# Mathematics for Intelligent Systems

**Mathematics for Intelligent Systems.** These documents cover a number of fundamental mathematical ideas and tools required for in-depth exploration of robotics, machine learning, optimization, and other intelligent systems. It start with a discussion of linear algebra from a geometric and coordinate-free viewpoint, and its relationship to advanced calculus and, in particular, the geometry of smooth mappings between spaces. It then moves into probability and statistical analysis, covering graphical models, some common statistical bounds, and decision theoretic frameworks.

**Linear Algebra I: Matrix Representations of Linear Transforms.****Linear Algebra II: The Fundamental Structure of Linear Transforms.****Probability II: Maximum Likelihood and Structure in Probability and Optimization**

Select homework implementations. They run in Octave and should also run in Matlab. See the top-level readme.txt file for details.

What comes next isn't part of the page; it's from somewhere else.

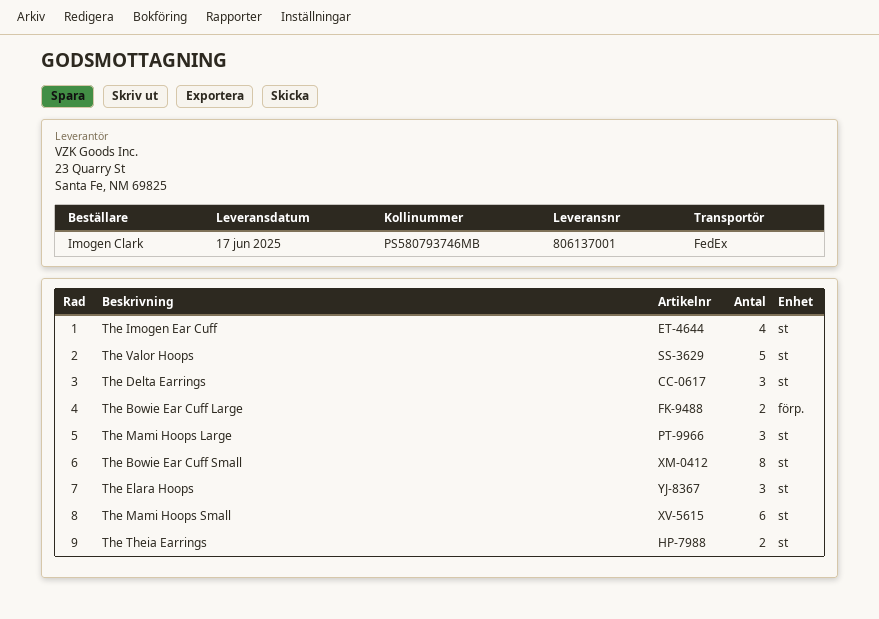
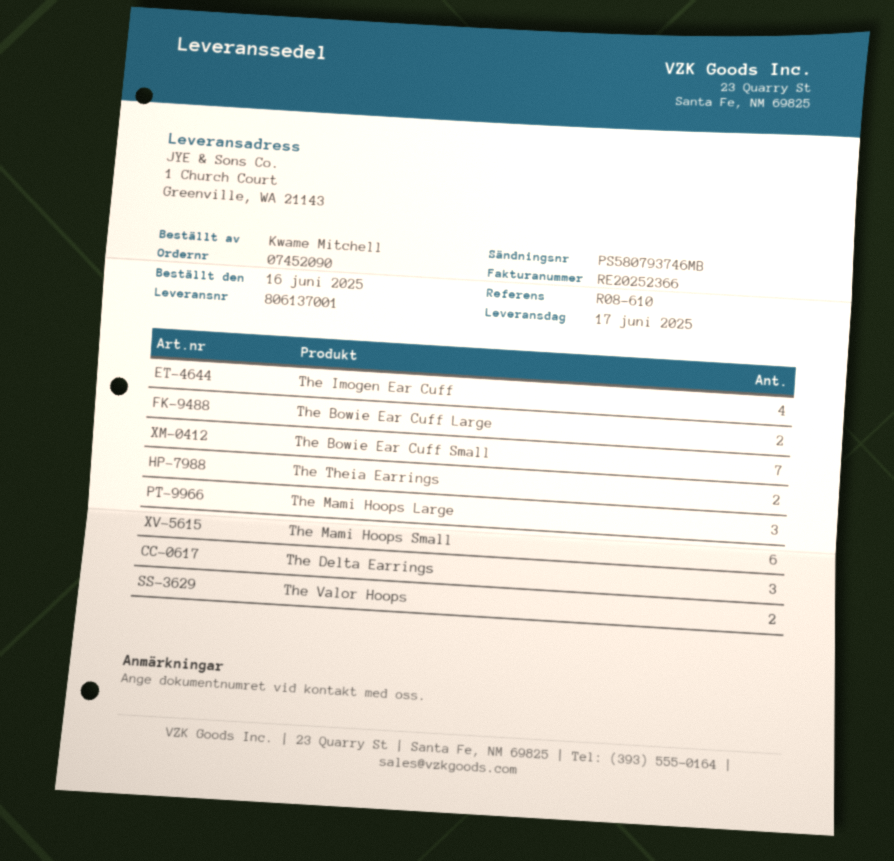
ordered by: Imogen Clark -> Kwame Mitchell
The Valor Hoops: 5 -> 2
The Bowie Ear Cuff Small: 8 -> 7
The Elara Hoops: 3 -> none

**Linear Algebra I: Matrix Representations of Linear Transforms.** Vector spaces exist independent of our choice of coordinate representation. Your house, the arrangement of its furniture, the cat sitting on the windowsill, or the glass falling from your hand toward its impending explosion across the floor, all exist independent of whether you choose to describe it all relative to a coordinate system aligned with your room or one aligned align with napping neighbor John at rest on his bed. This document introduces the notion of an abstract vector space and how coordinates, and ultimately matrices of linear transformations, arise from the underlying linearity structures imposed on the system.

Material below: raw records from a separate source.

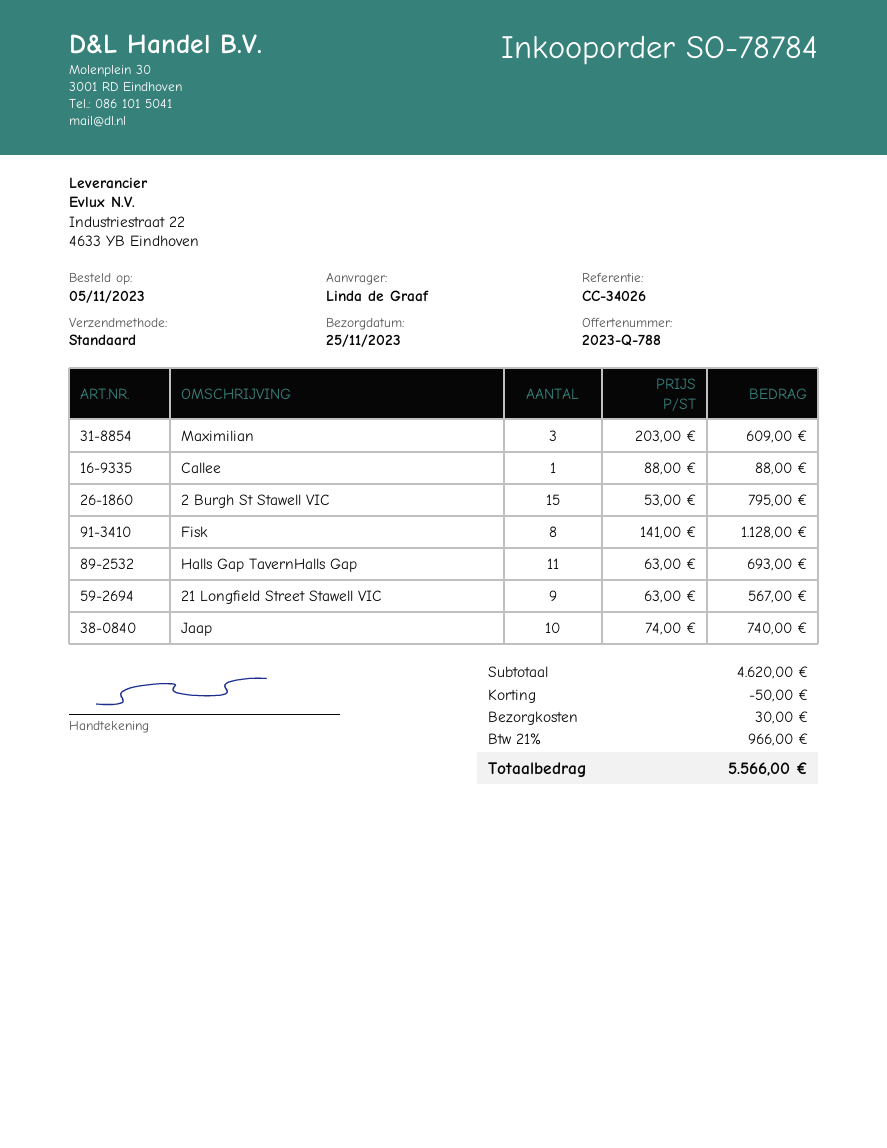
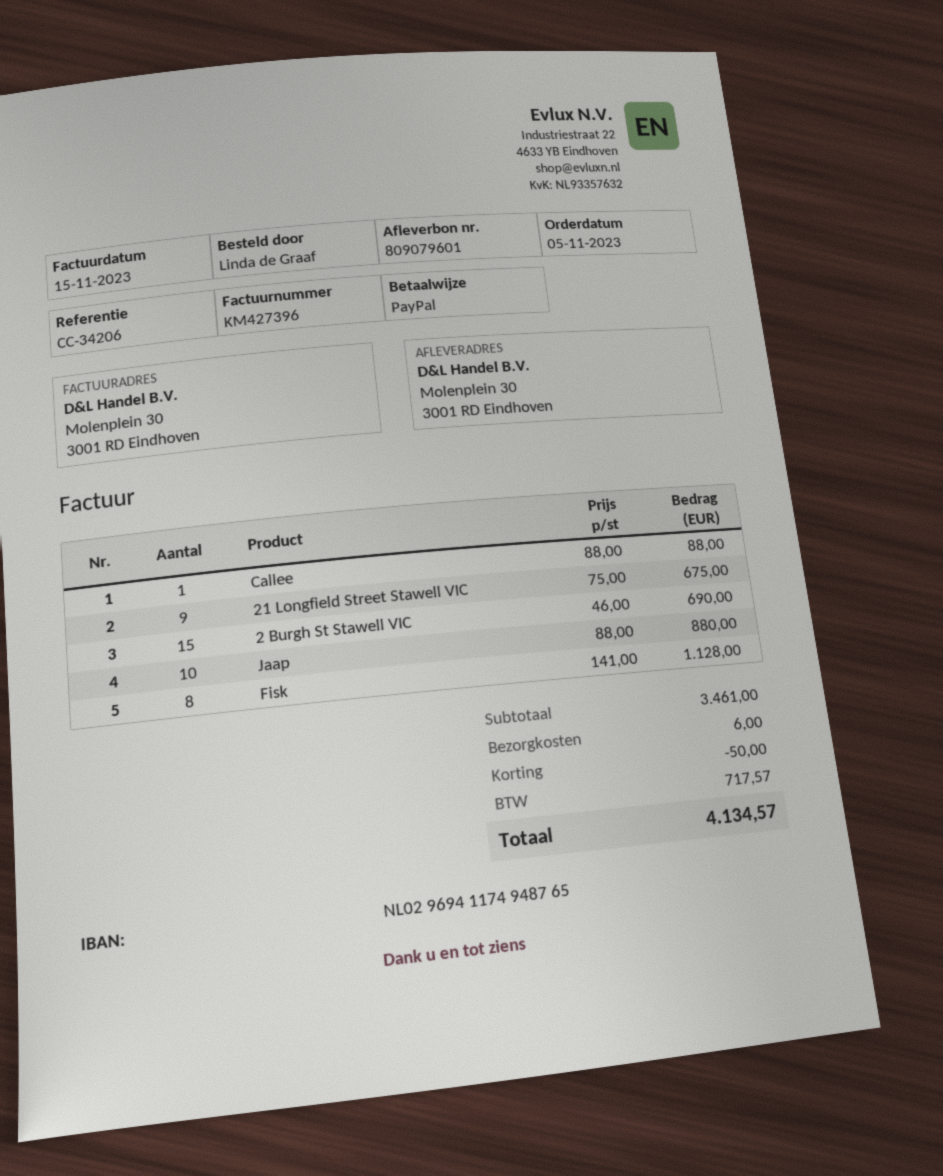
reference: CC-34026 -> CC-34206
Maximilian: 3 x 203.00 = 609.00 -> none
2 Burgh St Stawell VIC: 15 x 53.00 = 795.00 -> 15 x 46.00 = 690.00
Halls Gap TavernHalls Gap: 11 x 63.00 = 693.00 -> none
21 Longfield Street Stawell VIC: 9 x 63.00 = 567.00 -> 9 x 75.00 = 675.00
Jaap: 10 x 74.00 = 740.00 -> 10 x 88.00 = 880.00
subtotal: 4620.00 -> 3461.00
shipping: 30.00 -> 6.00
tax: 966.00 -> 717.57
total: 5566.00 -> 4134.57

**Linear Algebra II: The Fundamental Structure of Linear Transforms.** This document explores the fundamental underlying structure of linear transforms, ultimately showing how all linear transformations can be represented by a correspondence between orthonormal vectors in the domain and co-domain and an associated stretching along those axes. The structural properties of the linear transform are straightforwardly encoded in this representation, and it suggests a natural pseudoinverse for any linear transform that, in coordinates, manifests as the well-known Moore-Penrose pseudoinverse. The discussion culminates in a calculation that reveals that this fundamental underlying structure is exposed in coordinates by the Singular Value Decomposition of the transform's matrix given a choice of orthonormal basis for both the domain and co-domain.

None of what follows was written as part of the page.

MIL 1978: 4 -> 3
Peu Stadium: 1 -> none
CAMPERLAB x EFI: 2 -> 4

**Linear Algebra III: Computations in Coordinates.** This document completes the step from abstract vector spaces to coordinates and introduces some computational masterpieces of matrix algebra. It starts with an exploration of the Singular Value Decomposition (SVD), and shows how many fundamental properties of the matrix manifest directly in the structure exposed by the computation. It then progresses to orthogonalization and the QR-decomposition, emphasizing how uniqueness of the decomposition enables us to approach the problem from vastly different directions while still ending up at the same result. And finally, it reviews Eigenvectors and Eigenvalues, and introduces the Power Method through one of its most famous applications, Google's PageRank algorithm. That discussion culminates in the presentation and analysis of the QR-algorithm for estimating the full Eigenspectrum of a matrix.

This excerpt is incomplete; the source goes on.